Short and sweet (or not so) tonight folks.
I listened to about five minutes of the first period on the radio and heard, as 1050 cut in and out on my drive, the plethora of penalties being taken by the Thrashers and the Rangers. After another "too many men" penalty, Dave Maloney went on his rant of how the Rangers weren't executing and if they didn't excute something Tortorella was going to execute one of them between the first and second periods.
It's on nights like this I am especially glad there is college basketball.
I'll be honest, in saying that after the play went silent in the lengthy goal or no goal review, I turned off the radio. I watched college basketball for most of the rest of the night when I got home, and checked the Rangers/Atlanta score from time to time.
The basketball game ended in time for me to "half" watch the last eight or so minutes of the game, on and off, and then, consequently, the overtime and the shootout.

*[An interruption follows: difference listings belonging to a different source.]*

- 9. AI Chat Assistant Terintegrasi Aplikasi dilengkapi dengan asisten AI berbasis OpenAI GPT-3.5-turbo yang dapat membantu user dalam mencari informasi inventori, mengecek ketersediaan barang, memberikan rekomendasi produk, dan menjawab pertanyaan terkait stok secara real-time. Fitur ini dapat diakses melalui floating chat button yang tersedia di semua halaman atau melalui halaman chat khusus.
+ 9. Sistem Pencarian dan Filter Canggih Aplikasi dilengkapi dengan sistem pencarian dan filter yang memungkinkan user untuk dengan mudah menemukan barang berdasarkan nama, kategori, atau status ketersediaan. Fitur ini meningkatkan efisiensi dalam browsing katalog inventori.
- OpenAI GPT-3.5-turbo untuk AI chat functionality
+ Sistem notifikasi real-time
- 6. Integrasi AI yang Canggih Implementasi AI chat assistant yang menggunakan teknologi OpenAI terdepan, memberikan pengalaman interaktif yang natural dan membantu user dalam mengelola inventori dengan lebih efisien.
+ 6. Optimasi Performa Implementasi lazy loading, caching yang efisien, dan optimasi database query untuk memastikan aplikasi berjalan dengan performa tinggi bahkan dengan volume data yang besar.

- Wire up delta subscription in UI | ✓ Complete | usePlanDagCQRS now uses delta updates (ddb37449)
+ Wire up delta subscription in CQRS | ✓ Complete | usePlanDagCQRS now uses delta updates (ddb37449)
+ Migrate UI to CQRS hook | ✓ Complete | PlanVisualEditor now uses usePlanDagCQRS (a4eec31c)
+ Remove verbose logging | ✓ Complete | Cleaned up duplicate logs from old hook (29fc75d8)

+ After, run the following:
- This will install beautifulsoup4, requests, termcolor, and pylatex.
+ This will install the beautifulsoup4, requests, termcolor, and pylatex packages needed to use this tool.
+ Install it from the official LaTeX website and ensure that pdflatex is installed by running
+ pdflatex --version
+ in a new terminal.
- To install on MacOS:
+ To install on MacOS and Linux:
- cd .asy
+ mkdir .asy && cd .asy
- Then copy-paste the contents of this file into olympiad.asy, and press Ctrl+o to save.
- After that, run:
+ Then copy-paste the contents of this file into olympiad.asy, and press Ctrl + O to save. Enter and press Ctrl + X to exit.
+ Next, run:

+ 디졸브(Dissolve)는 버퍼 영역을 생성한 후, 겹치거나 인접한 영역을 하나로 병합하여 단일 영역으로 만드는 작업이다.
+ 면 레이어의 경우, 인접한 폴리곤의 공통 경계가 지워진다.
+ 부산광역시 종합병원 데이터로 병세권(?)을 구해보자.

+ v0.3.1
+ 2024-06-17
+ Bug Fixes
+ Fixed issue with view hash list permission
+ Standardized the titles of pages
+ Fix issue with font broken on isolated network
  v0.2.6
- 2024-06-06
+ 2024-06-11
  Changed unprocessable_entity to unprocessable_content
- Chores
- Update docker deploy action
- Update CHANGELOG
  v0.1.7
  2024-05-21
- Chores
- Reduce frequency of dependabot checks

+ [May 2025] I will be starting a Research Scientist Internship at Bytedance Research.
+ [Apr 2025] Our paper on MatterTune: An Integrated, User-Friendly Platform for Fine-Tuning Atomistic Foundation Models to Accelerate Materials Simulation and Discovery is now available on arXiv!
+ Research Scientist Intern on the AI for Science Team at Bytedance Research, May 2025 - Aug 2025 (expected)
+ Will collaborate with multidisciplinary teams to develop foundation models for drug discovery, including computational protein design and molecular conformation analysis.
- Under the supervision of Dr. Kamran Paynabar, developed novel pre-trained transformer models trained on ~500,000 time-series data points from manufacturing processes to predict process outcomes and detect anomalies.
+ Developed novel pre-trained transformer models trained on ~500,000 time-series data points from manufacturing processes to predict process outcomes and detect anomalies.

I didn't really see any of the goals first hand, so I am not going to comment. I am in no place to.
But I will comment on the post-game interviews. I saw Valiquette's and Drury's.
Valiquette has been and continues to give the most thoughtful introspective to his own performance and the games he plays in. Thoughtful really is the word, and not in the 'oh you're so nice' kind of way, but in the 'I really understand the game' kind of way. And he pointed out the incredibly obvious fact that the one point the Rangers gained could be huge, either in a positive way or a disappointing way.
A concept that so few of the other members of this team would dare to admit.
Remember Drury after the pre-Christmas Alex Ovechkin-fest game? The one point they gained that night might prove to be the one point that pushed the team to home ice advantage in the playoffs.
Why is it that only the backup goalie seems to understand that it could also go the other way - the WORST way - in being the one point that keeps them OUT of the playoffs entirely.
Drury gave another barely audible post game interview where he - yet again - said they needed to let the game go.
Interesting to note, when John Giannone asked him why the team was so slow to start the period, Drury, said, "the third?"
Giannone said, "no, the first."
Comforting to know that both periods were played so badly that he could not even distinguish which slow start the interviewer meant.
I mean, there are only three periods in most hockey games.
Even more comforting. Drury later said it was a really good question and he didn't know the answer.
Personally I think the Rangers are running out of time - if they haven't already - for answering those questions.
The same questions that have been lingering all season long. . .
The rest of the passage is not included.